Had to wait for Caryn to get her book and for the behind the scenes discussion to take place. I decided to write this today because I’m not content. I’ve been thinking a lot about enjoying the glory that I’m in. I really have. Does anyone else find that difficult to do? It’s truly a challenge. Let me say this sisters….it’s not that I think there is a lot that needs improving. I just think that the few things are BIG things. Don’t you? But who the hell wants to have a constant pity party all the time. Well today I read Chele’s post and she said that contentment can’t come over night because discontent didn’t happen over night.
I’m bout tired of all this be patient propaganda. sigh
First Joyce…..now Chele.
I wrote in my book this week. The chapters got a little better to me. Actually….a lot of what Joyce is saying reminds me of things I’ve read in other books. In Chapter 5, Joyce gives a kick in the butt to do something about feeling frazzled. Do kicks in the butt work for y’all? I DO agree with her statement about being the only one who can fix the fact that our day isn’t going the way we want it to. That’s 100% true in my opinion. “If you feel that your life is managing you, perhaps it’s time to take an inventory of what you are doing with your time, money, and talents.” I was telling TJ today that I was extremely bored today. Okay……so I need to change what I do with my time and talents (truth be told one of my goals for 2010 is to hold on to my money better too). Speaking of which (as I digress) I just want y’all to know that if you join the Godiva rewards club you will get a free piece of chocolate every month. All you have to do is take your rewards card (mine is on my key chain) in to the store and they scan it and you pick your piece. It even includes TRUFFLES! Sister circles need to share that kinda information with each other. LOL
Back to the topic at hand. Did y’all walk away from chapter 5 feeling like you need to re-evaluate like she suggested? I wrote a prayer in the margins of the page. Lord allow me to make the necessary changes to get the order that I seek. It felt good when I originally wrote it but now that I read it again it doesn’t feel all inclusive. It’s not everything I want to say.
I’m telling you….she really hit home with this chapter to me. I underlined the section about having a hard time staying focused and women doing everything under the sun and still feeling unfulfilled. Did y’all see the tip? (I had to go back and read the tips cause I had passed over them). Don’t fall into the trap of feeling obligated. Isn’t that every woman’s issue! By the time I got to the end of chapter 6 I felt like we had already covered this idea….focusing too much on yourself. So here’s my question y’all……Joyce says “As you give of yourself to others, instead of only thinking of yourself, God will give back to you and make sure that you are an abundantly blessed woman.

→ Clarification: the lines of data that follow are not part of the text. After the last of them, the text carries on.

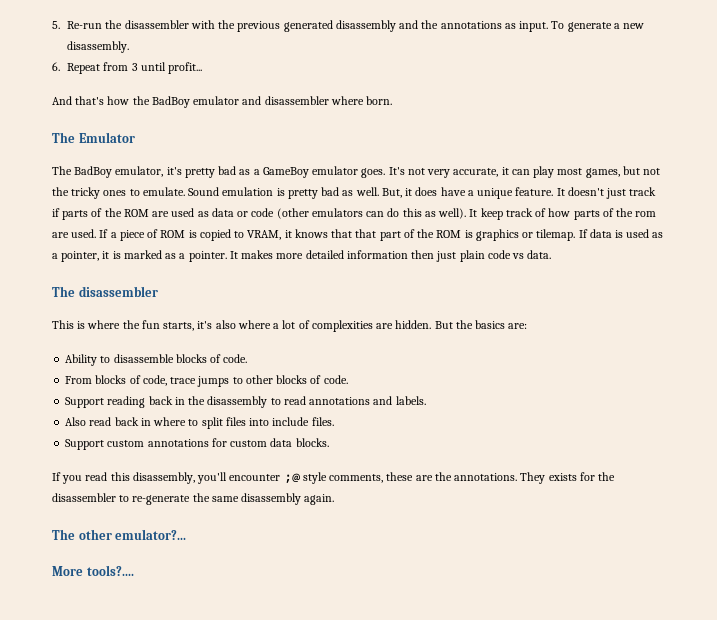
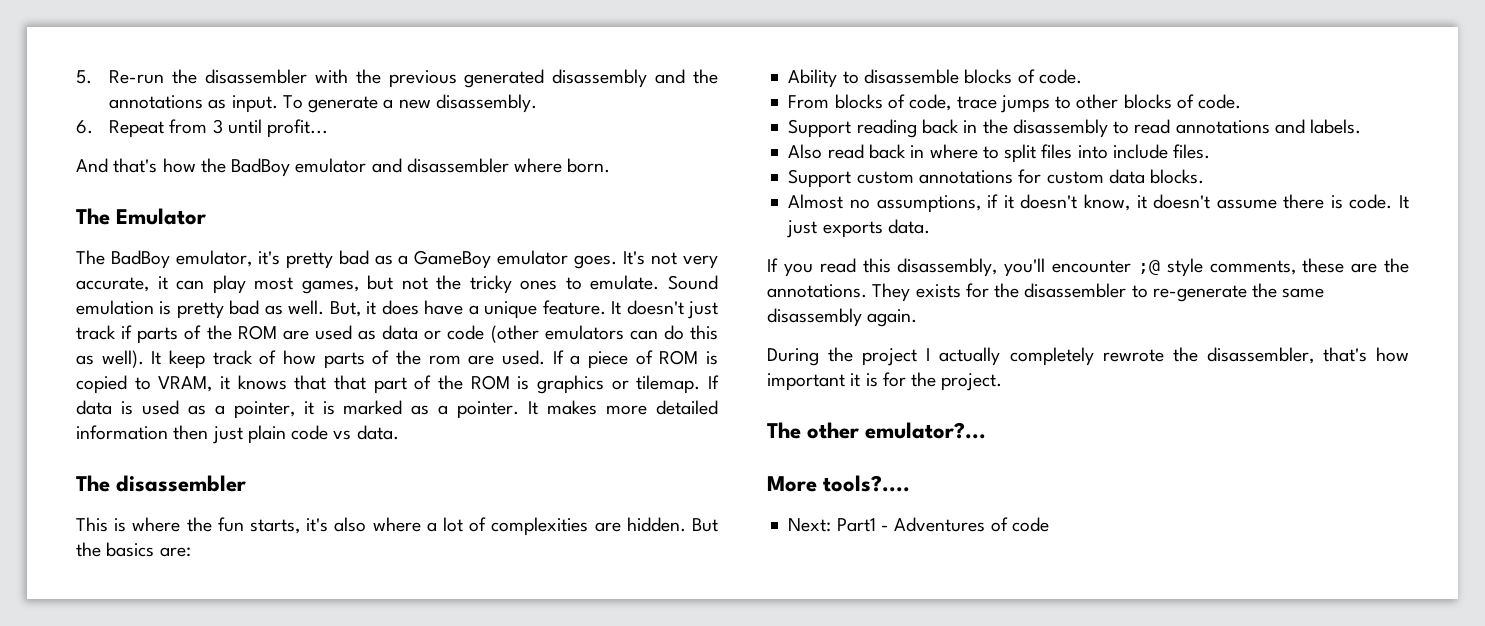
(329, 442) none -> [788,194,1409,213] [786,219,930,238] // Almost no assumptions, if it doesn't know, it doesn't assume there is code. It just exports data.
(335, 499) none -> [767,347,1409,366] [767,372,1003,391] // During the project I actually completely rewrote the disassembler, that's how important it is for the project.
(134, 570) none -> [788,517,1049,532] // Next: Part1 - Adventures of code

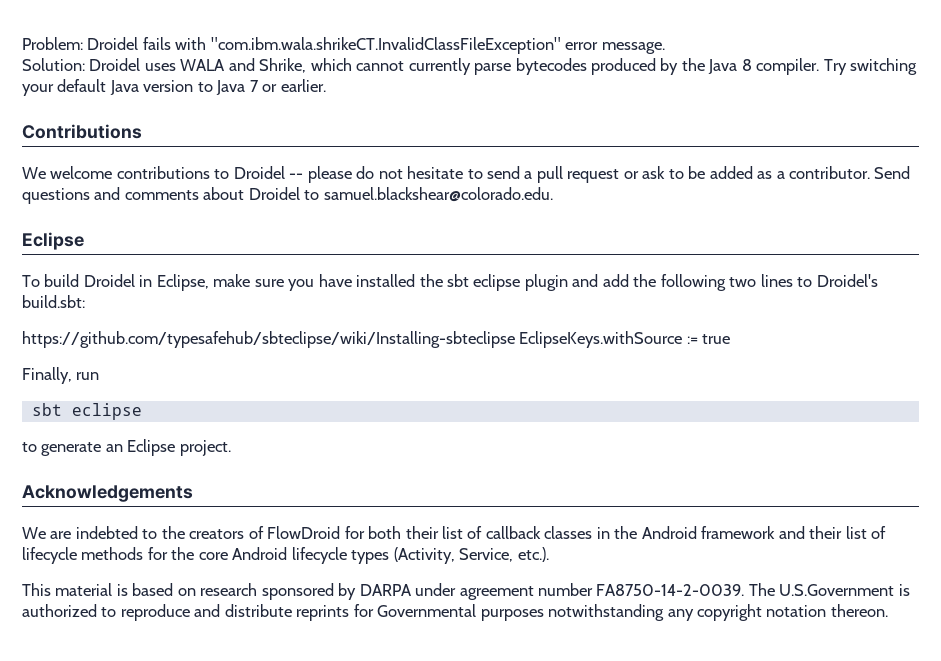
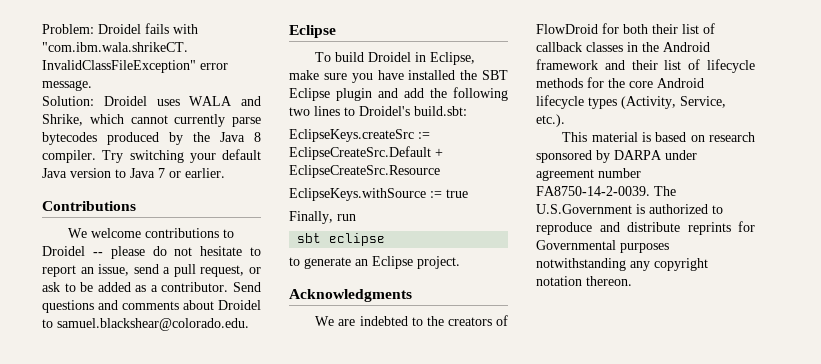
(483, 174) none -> [42,264,130,277] report an issue,
[567,169,620,183] request -> [200,265,245,277] request,
[446,274,521,291] sbt eclipse -> [482,70,508,80] [289,88,330,101] SBT Eclipse
[22,331,515,348] https://github.com/typesafehub/sbteclipse/wiki/Installing-sbteclipse -> [289,129,430,142] [289,146,443,160] [289,165,440,178] EclipseKeys.createSrc := EclipseCreateSrc.Default + EclipseCreateSrc.Resource //
[22,485,193,502] Acknowledgements -> [289,289,412,302] Acknowledgments

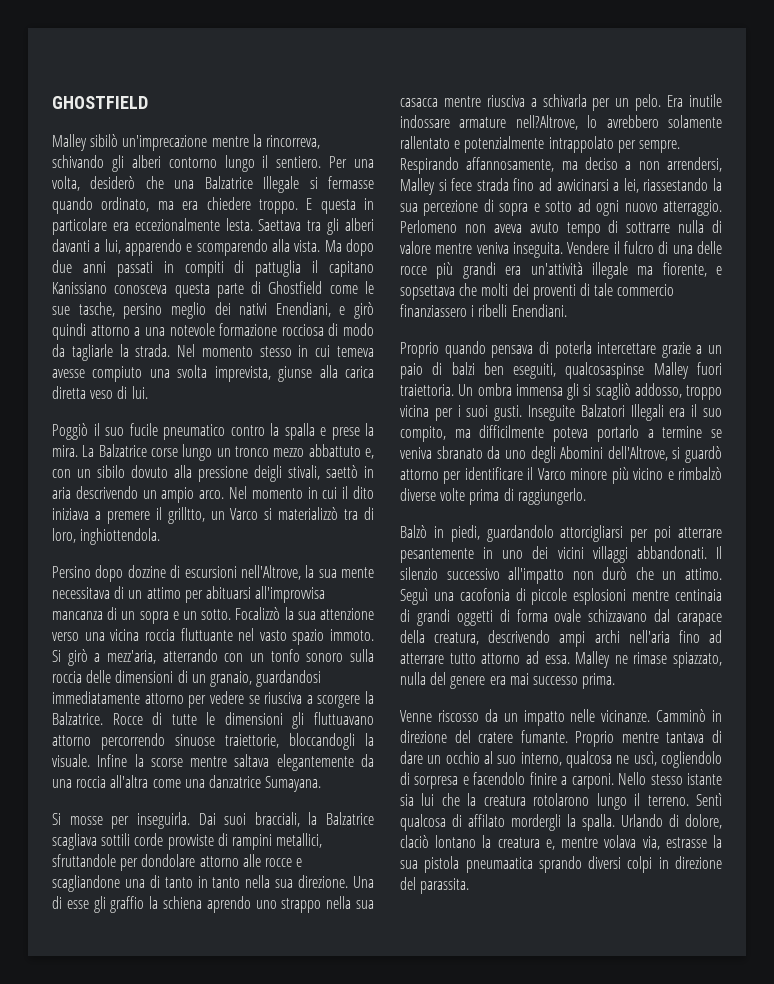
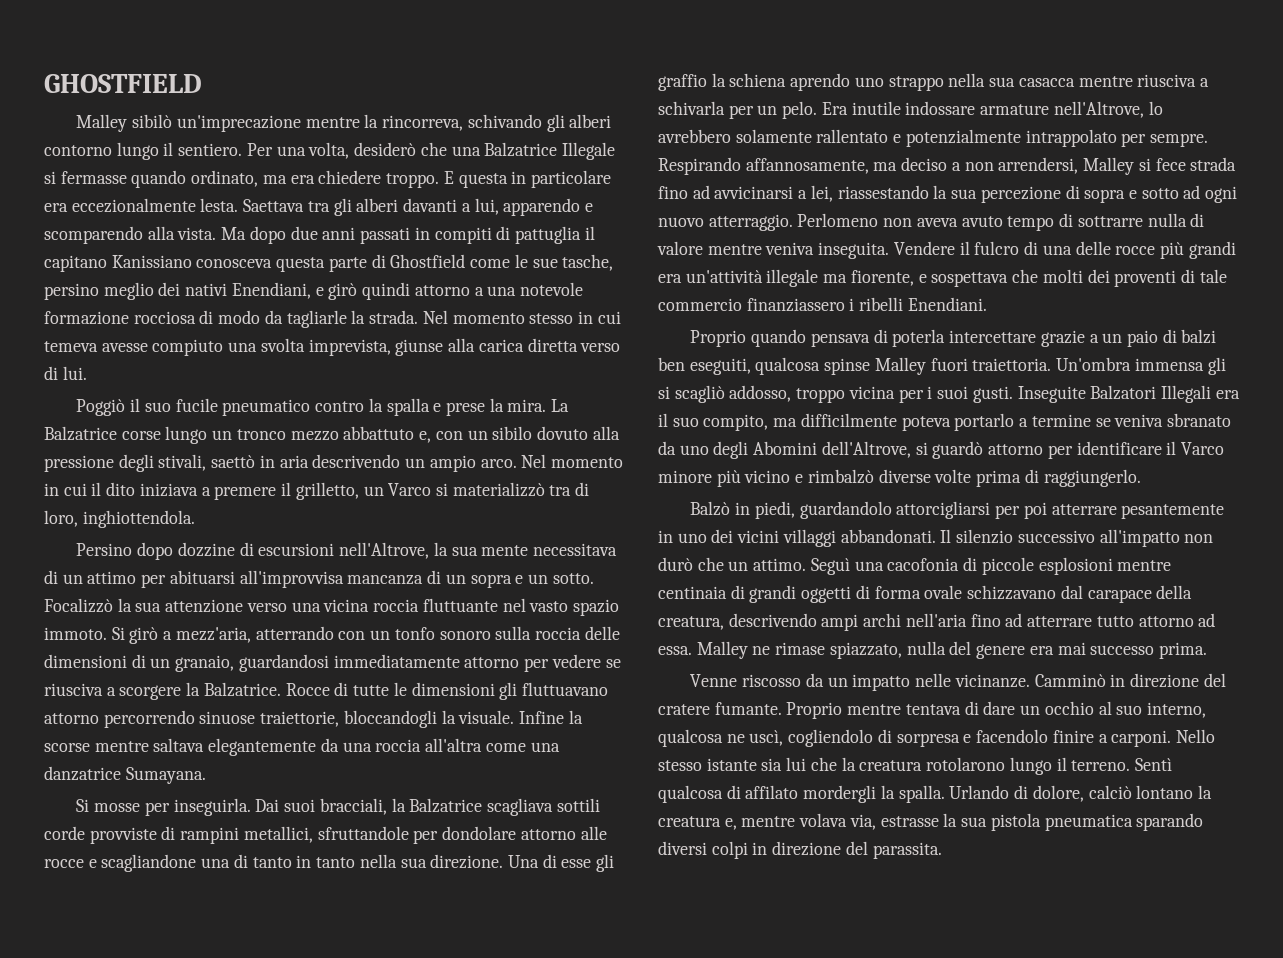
[90,390,114,399] veso -> [580,343,621,352] verso
[254,465,282,482] deigli -> [118,454,154,472] degli
[167,507,205,524] grilltto, -> [295,482,359,500] grilletto,
[515,115,578,130] nell?Altrove, -> [1053,101,1144,118] nell'Altrove,
[400,285,455,300] sopsettava -> [931,272,1009,287] sospettava
[565,362,645,379] qualcosaspinse -> [755,357,871,375] qualcosa spinse
[458,383,512,396] Un ombra -> [1056,357,1132,371] Un'ombra
[666,732,705,743] tantava -> [905,704,961,715] tentava
[400,835,429,848] claciò -> [1088,785,1132,799] calciò
[465,856,582,873] pneumaatica sprando -> [1044,813,1204,831] pneumatica sparando

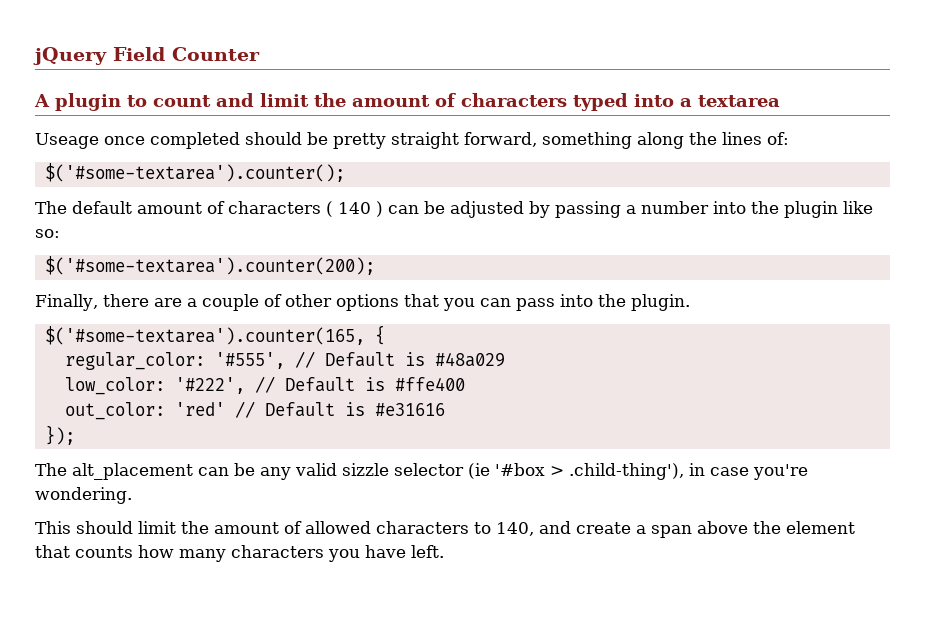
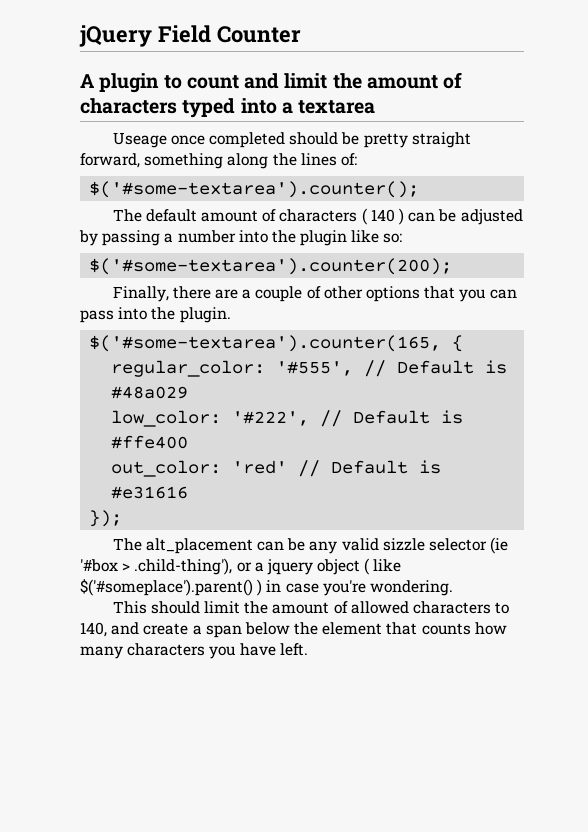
(684, 471) none -> [236,558,402,575] [80,579,263,596] or a jquery object ( like $('#someplace').parent() )
[697,521,748,534] above -> [244,622,290,635] below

I have a notation here….HOW? How does giving of myself to others bless me in a time when I am seriously in need?
So I got to chapter 7 and said FINALLY…SOMETHING I NEED. Please Don’t Make Me Wait! Y’all know I struggles with me some patience. I remember I used to pray for opportunities to learn to be patient. THIS IS SOME BULL! I change my mind. Yep, I’m definitely of the microwave society. I want it now!
“The Israelites felt that their lack of progress was due to having too many enemies, and I felt the same way.” Her statement following this one spoke to me. I’ve had those thoughts too. I remember telling somebody once that it’s a lot easier to follow your dreams when you have the wealth to pay for them. Don’t you feel that way sometimes? If you’d gone to a better college you’d have a better job? If you had better parents then blah blah blah. But the lack in progress was due to that there attitude. Change my attitude huh? Hmmmmmmm I read a book about changing my attitude. Remember that TJ? Damn…I’m starting to feel like once I finish reading a book I lose it. Hmmmm. Chapter 7 was big on lessons of patience.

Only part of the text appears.